「製薬会社で働く看護師って、年収が高いらしい」。そんな話を聞いたことがある方もいるかもしれません。
結論から言うと、製薬会社の看護師関連職は年収が高い傾向にあります。ただし、求人数は非常に限られており、転職のハードルは高いのが現実です。
この記事では、製薬会社で看護師資格を活かせる職種、年収の実態、転職に必要な条件を正直にまとめました。
製薬会社で看護師資格が活きる職種
CRA(臨床開発モニター)
治験が正しく実施されているかを確認・管理する仕事です。医療機関を訪問し、治験データの正確性やプロトコルの遵守状況を確認します。看護師としての疾患知識やカルテの読解力が活きます。
CRC(治験コーディネーター)
治験に参加する患者さんのサポート役です。治験の説明、スケジュール管理、有害事象の報告などを担当します。患者対応の経験が直接活かせるため、看護師からの転職者が多い職種です。
MSL(メディカルサイエンスリエゾン)
医師に対して自社製品の科学的情報を提供する専門職です。高い医学知識とコミュニケーション力が求められ、経験豊富な看護師が就くことがあります。
安全性情報管理(ファーマコビジランス)
医薬品の副作用情報を収集・評価・報告する仕事です。臨床経験を活かした医学的判断が求められます。
年収の実態
| 職種 | 年収目安 | 備考 |
|---|---|---|
| CRC | 400〜550万円 | SMO所属の場合。
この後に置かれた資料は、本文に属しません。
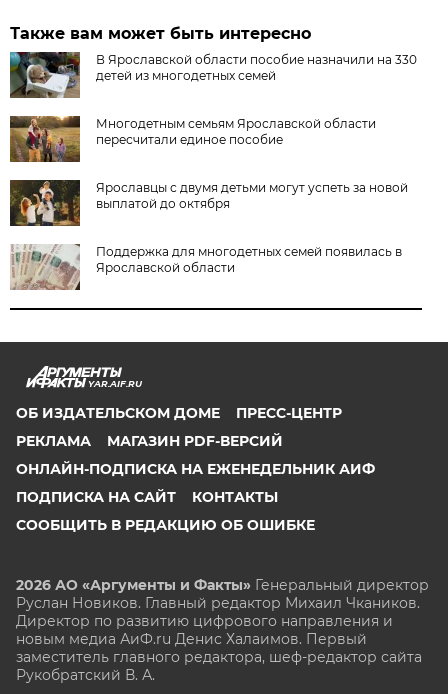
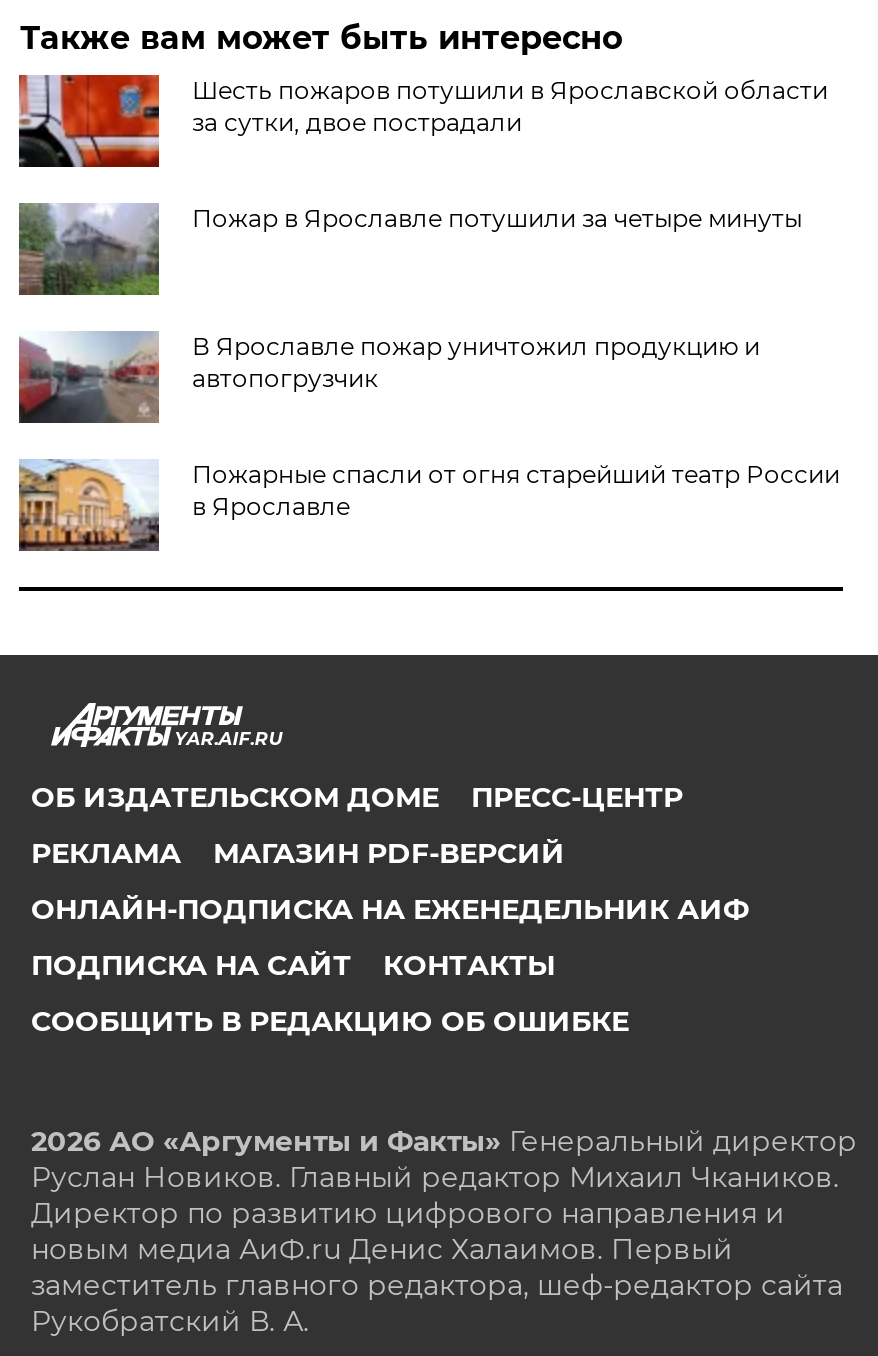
- [image]
- В Ярославской области пособие назначили на 330
- детей из многодетных семей
+ [image]
+ Шесть пожаров потушили в Ярославской области
+ за сутки, двое пострадали

- [image]
- Многодетным семьям Ярославской области
- пересчитали единое пособие
+ [image]
+ Пожар в Ярославле потушили за четыре минуты

- [image]
- Ярославцы с двумя детьми могут успеть за новой
- выплатой до октября
+ [image]
+ В Ярославле пожар уничтожил продукцию и
+ автопогрузчик

- [image]
- Поддержка для многодетных семей появилась в
- Ярославской области
+ [image]
+ Пожарные спасли от огня старейший театр России
+ в Ярославле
病院CRCはやや低め |
| CRA | 500〜750万円 | 経験3年以上で600万円超も |
| MSL | 700〜1000万円 | 高い専門性が必要 |
| 安全性情報管理 | 450〜600万円 | 内勤中心 |
注意点: 病棟看護師と比べて夜勤手当がないため、CRCの場合は実質的な手取りが下がるケースもあります。年収の数字だけで判断せず、手当の有無や勤務時間を確認してください。
転職の現実
CRCは比較的転職しやすい
CRC(治験コーディネーター)はSMO(治験施設支援機関)が積極的に看護師を採用しているため、製薬関連職の中では最もハードルが低い入口です。
CRA以上は経験が必要
CRAは「CRC経験3年以上」を応募条件にしている企業が多く、看護師から直接転職するのは難しいです。まずCRCで経験を積み、ステップアップするルートが一般的です。
英語力が問われる場合がある
外資系製薬会社や、グローバル治験に関わる場合は英語力が必要です。日系企業のCRCであれば英語不要のポジションもあります。
臨床に戻りにくくなる
医療機器メーカーと同様、製薬会社での勤務が長くなると臨床スキルが薄れます。「いずれは病院に戻りたい」という方は慎重に検討してください。
向いている人・向いていない人
向いている人
- 書類作成やデータ管理が苦にならない
- 一つのプロジェクトを長期間追いかける粘り強さがある
- 医学知識をアップデートし続ける意欲がある
向いていない人
- 患者さんと直接関わるケアにやりがいを感じる
- デスクワーク中心の仕事が合わない
- ルーティンワークを好む(治験は変更・対応が多い)
まとめ
製薬会社は看護師のキャリアの幅を広げる選択肢ですが、「年収が高い」という理由だけで飛びつくのは危険です。
- CRCが最も現実的な入口
- CRA・MSLは段階的なキャリアアップが必要
- 年収は上がる可能性があるが、夜勤手当がない分の差し引きも考慮
自分がどんな働き方をしたいのか迷ったら、まずキャリアの方向性を整理するところから始めてみてください。